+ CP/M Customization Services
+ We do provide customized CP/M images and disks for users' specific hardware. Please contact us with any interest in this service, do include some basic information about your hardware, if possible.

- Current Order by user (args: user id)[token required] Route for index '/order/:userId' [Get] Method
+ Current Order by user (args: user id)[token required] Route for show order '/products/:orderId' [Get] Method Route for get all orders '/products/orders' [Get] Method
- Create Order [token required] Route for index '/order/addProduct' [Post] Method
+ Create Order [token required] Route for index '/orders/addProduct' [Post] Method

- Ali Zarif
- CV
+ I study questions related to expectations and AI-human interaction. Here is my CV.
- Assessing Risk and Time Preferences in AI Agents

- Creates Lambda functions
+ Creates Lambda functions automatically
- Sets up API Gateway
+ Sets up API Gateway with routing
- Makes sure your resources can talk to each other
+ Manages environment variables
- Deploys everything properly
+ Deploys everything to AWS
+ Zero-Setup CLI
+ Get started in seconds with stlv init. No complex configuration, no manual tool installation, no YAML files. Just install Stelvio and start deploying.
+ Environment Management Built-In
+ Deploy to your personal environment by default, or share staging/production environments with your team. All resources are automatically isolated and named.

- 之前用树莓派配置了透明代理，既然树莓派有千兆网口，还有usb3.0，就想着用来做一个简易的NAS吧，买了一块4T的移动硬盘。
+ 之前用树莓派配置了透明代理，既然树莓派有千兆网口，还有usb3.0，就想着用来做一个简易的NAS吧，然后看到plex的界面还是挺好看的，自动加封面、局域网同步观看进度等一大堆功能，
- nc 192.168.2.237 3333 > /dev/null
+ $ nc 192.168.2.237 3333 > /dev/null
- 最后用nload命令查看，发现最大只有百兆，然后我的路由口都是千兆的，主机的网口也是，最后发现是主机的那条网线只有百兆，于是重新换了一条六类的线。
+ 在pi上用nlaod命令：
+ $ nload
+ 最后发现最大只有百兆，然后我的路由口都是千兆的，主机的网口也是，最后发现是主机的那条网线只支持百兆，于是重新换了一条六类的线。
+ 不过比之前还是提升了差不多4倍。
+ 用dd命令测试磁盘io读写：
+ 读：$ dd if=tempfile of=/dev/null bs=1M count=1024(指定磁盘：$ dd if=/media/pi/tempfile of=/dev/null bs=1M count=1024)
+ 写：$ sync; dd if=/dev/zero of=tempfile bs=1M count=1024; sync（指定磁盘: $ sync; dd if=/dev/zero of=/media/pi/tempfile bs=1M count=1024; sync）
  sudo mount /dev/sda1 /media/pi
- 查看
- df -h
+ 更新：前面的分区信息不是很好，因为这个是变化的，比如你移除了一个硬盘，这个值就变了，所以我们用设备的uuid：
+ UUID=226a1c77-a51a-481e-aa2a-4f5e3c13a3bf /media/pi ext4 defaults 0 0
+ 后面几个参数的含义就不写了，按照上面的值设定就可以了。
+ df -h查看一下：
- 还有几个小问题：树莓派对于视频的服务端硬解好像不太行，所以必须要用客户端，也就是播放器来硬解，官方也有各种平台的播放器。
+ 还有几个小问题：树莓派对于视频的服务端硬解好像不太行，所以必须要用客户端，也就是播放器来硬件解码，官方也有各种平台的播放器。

## YOUR GOAL:
Please print the lines from the one containing "isolated and named." through the last line of the material, exactly, and leave out all other lines.

## ANSWER SECTION:
+ Deploy to your personal environment by default, or share staging/production environments with your team. All resources are automatically isolated and named.

- 之前用树莓派配置了透明代理，既然树莓派有千兆网口，还有usb3.0，就想着用来做一个简易的NAS吧，买了一块4T的移动硬盘。
+ 之前用树莓派配置了透明代理，既然树莓派有千兆网口，还有usb3.0，就想着用来做一个简易的NAS吧，然后看到plex的界面还是挺好看的，自动加封面、局域网同步观看进度等一大堆功能，
- nc 192.168.2.237 3333 > /dev/null
+ $ nc 192.168.2.237 3333 > /dev/null
- 最后用nload命令查看，发现最大只有百兆，然后我的路由口都是千兆的，主机的网口也是，最后发现是主机的那条网线只有百兆，于是重新换了一条六类的线。
+ 在pi上用nlaod命令：
+ $ nload
+ 最后发现最大只有百兆，然后我的路由口都是千兆的，主机的网口也是，最后发现是主机的那条网线只支持百兆，于是重新换了一条六类的线。
+ 不过比之前还是提升了差不多4倍。
+ 用dd命令测试磁盘io读写：
+ 读：$ dd if=tempfile of=/dev/null bs=1M count=1024(指定磁盘：$ dd if=/media/pi/tempfile of=/dev/null bs=1M count=1024)
+ 写：$ sync; dd if=/dev/zero of=tempfile bs=1M count=1024; sync（指定磁盘: $ sync; dd if=/dev/zero of=/media/pi/tempfile bs=1M count=1024; sync）
  sudo mount /dev/sda1 /media/pi
- 查看
- df -h
+ 更新：前面的分区信息不是很好，因为这个是变化的，比如你移除了一个硬盘，这个值就变了，所以我们用设备的uuid：
+ UUID=226a1c77-a51a-481e-aa2a-4f5e3c13a3bf /media/pi ext4 defaults 0 0
+ 后面几个参数的含义就不写了，按照上面的值设定就可以了。
+ df -h查看一下：
- 还有几个小问题：树莓派对于视频的服务端硬解好像不太行，所以必须要用客户端，也就是播放器来硬解，官方也有各种平台的播放器。
+ 还有几个小问题：树莓派对于视频的服务端硬解好像不太行，所以必须要用客户端，也就是播放器来硬件解码，官方也有各种平台的播放器。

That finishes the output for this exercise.